Bucky blinks a few times, still recovering from the whiplash of getting complimented then brushed off by Stark. “Um, yes. I am.”

“Excellent. I will add you to sir’s calendar. Feel free to stay as long as you like.”

“Okay,” Bucky replies, and smiles, watching Tony disappear down the elevator.

-

Sam comments on it, too.

The both of them are getting coffee in their usual shop, tucked away in the corner booth. Bucky is sipping on something bright pink and foamy, and Sam snacks on a bagel.

“Steve couldn’t join us?” Sam asks, taking a bite.

“Mm-mm.” Bucky pulls off of their straw. “He’s visiting some Howlies at the nursing home.”

“Huh. You didn’t want to go to that?”

“Nah, I saw them last week.” Bucky readjusts their straw so they can get to the syrup at the bottom. “What did you say this was called?”

“Unicorn _somethin’_. Can’t believe you can drink something so sweet.”

Bucky shrugs, grinning. “Steve says it suits me. Because _I’m_ so sweet.”

“Ugh,” Sam groans, setting down his bagel. “Don’t make me lose my appetite.”

Bucky sticks out their stained tongue.

Sam rolls his eyes. “How old are you, again? Surely a hundred years is enough to grow outta that shit,” he teases. Bucky sticks out their tongue again. He laughs, and takes another bite.

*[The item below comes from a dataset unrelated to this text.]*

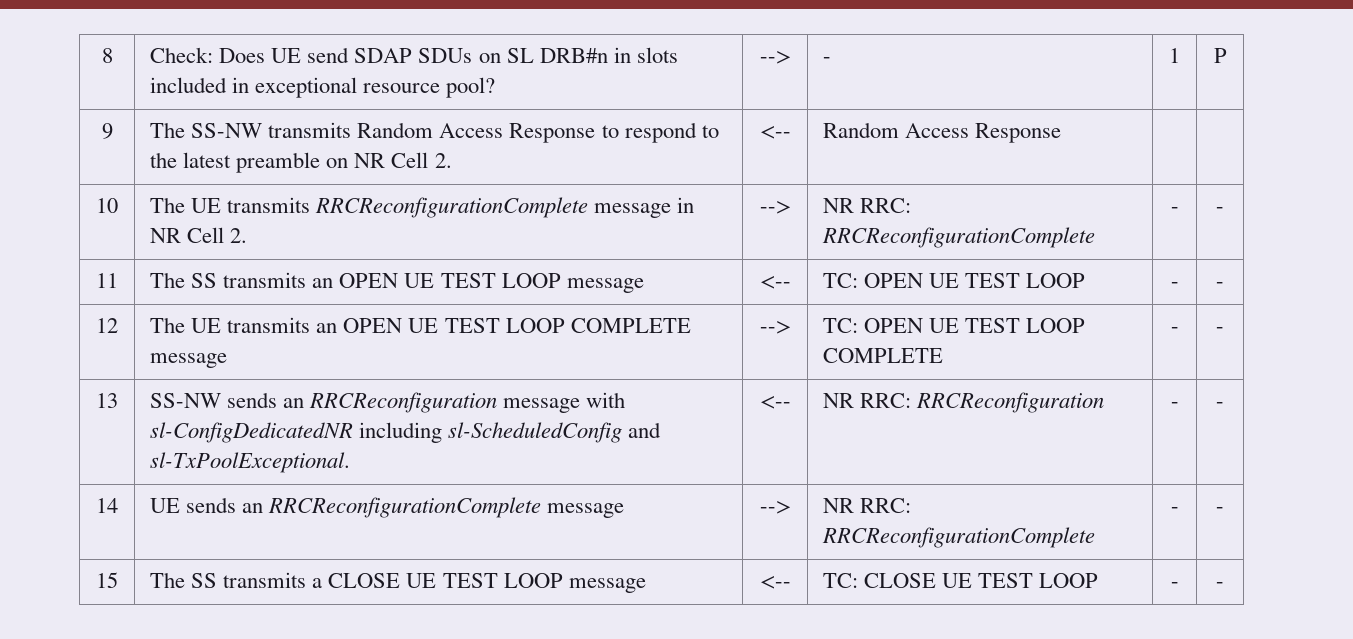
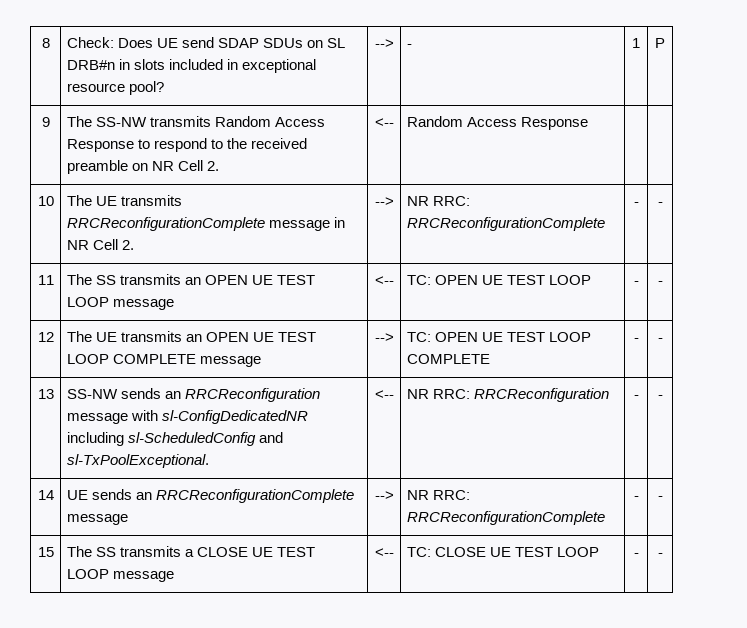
- 9 | The SS-NW transmits Random Access Response to respond to the latest preamble on NR Cell 2. | <-- | Random Access Response | |
+ 9 | The SS-NW transmits Random Access Response to respond to the received preamble on NR Cell 2. | <-- | Random Access Response | |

As he chews, he considers Bucky. Bucky pretends not to notice, and takes a long sip of their drink.

“You know what?” Sam says eventually. “You have been in a much better mood, lately. Does make you act all sweet.”

“What can I say,” Bucky sets down their drink. “I’m just beautiful inside and out.”

It’s Sam’s turn to stick out his tongue.

-

Even Thor acknowledges it.

Bucky is boxing with him, and ducks to avoid a well-timed right hook. They spring back up, and aim for his chest, which he blocks.

“Wait for an opening,” Thor booms. “Then strike.”

“I,” Bucky jumps back from an uppercut, “ _know_. You’re not fighting fair,” they complain.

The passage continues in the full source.